§ **Data to process**:
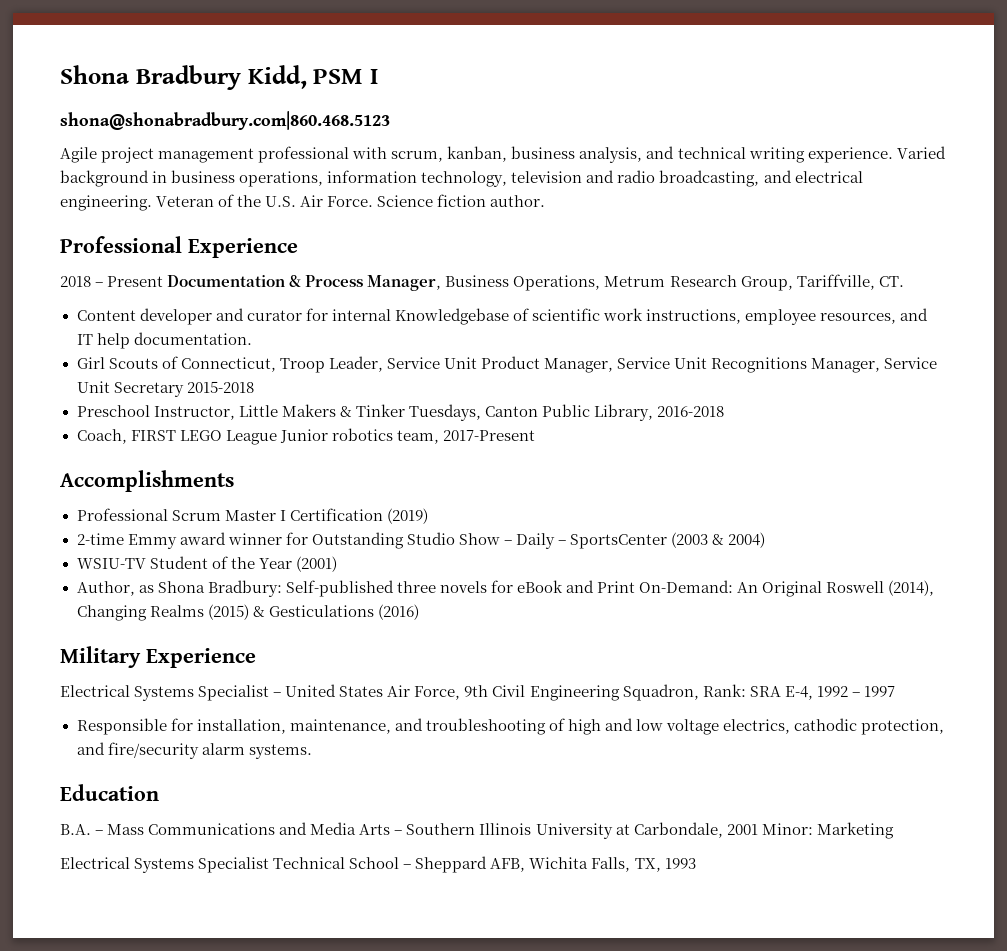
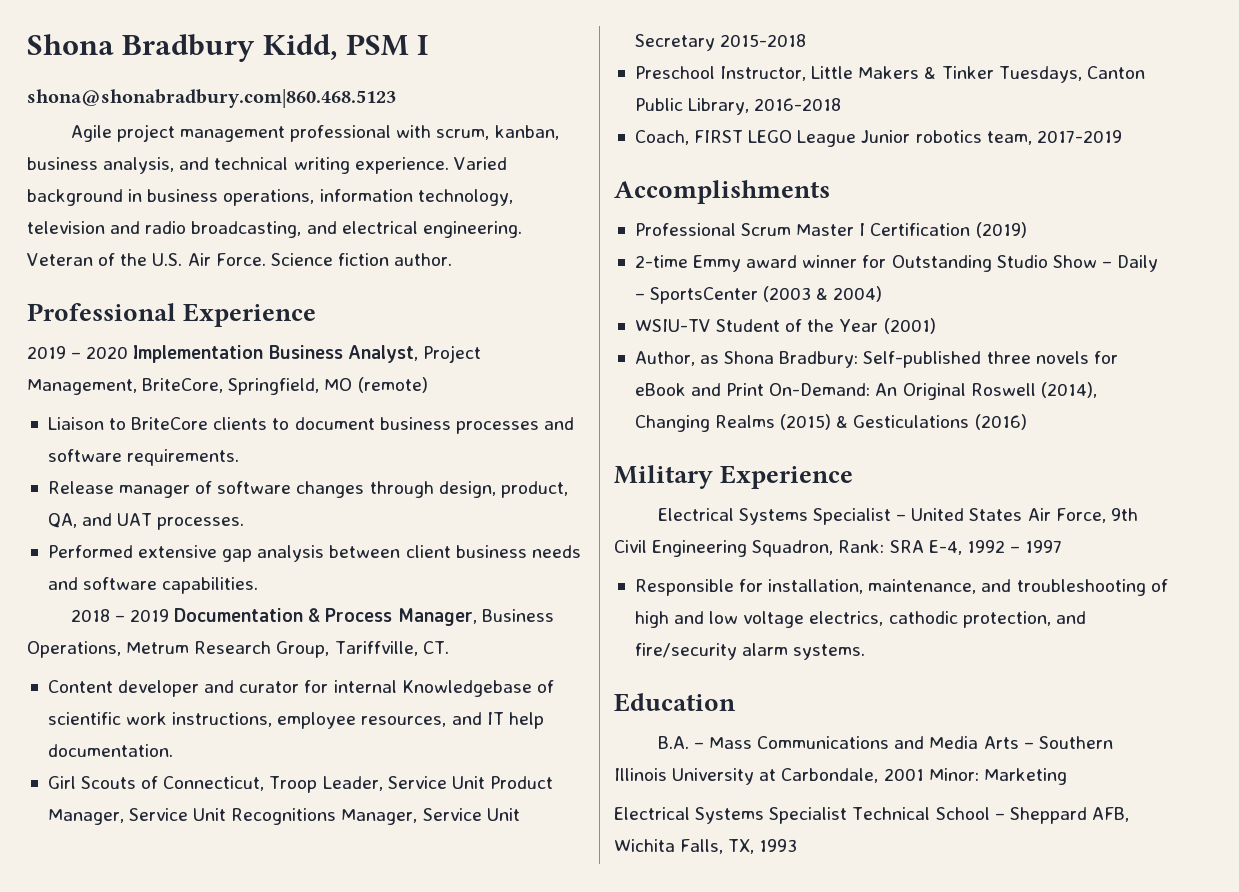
+ 2019 – 2020 Implementation Business Analyst, Project Management, BriteCore, Springfield, MO (remote)
+ Liaison to BriteCore clients to document business processes and software requirements.
+ Release manager of software changes through design, product, QA, and UAT processes.
+ Performed extensive gap analysis between client business needs and software capabilities.
- 2018 – Present Documentation & Process Manager, Business Operations, Metrum Research Group, Tariffville, CT.
+ 2018 – 2019 Documentation & Process Manager, Business Operations, Metrum Research Group, Tariffville, CT.
- Coach, FIRST LEGO League Junior robotics team, 2017-Present
+ Coach, FIRST LEGO League Junior robotics team, 2017-2019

§ **About this task**: Write out only what runs from the line holding "2018 – 2019" through the last line of the records, exactly as shown.

§ **Answer section**:
+ 2018 – 2019 Documentation & Process Manager, Business Operations, Metrum Research Group, Tariffville, CT.
- Coach, FIRST LEGO League Junior robotics team, 2017-Present
+ Coach, FIRST LEGO League Junior robotics team, 2017-2019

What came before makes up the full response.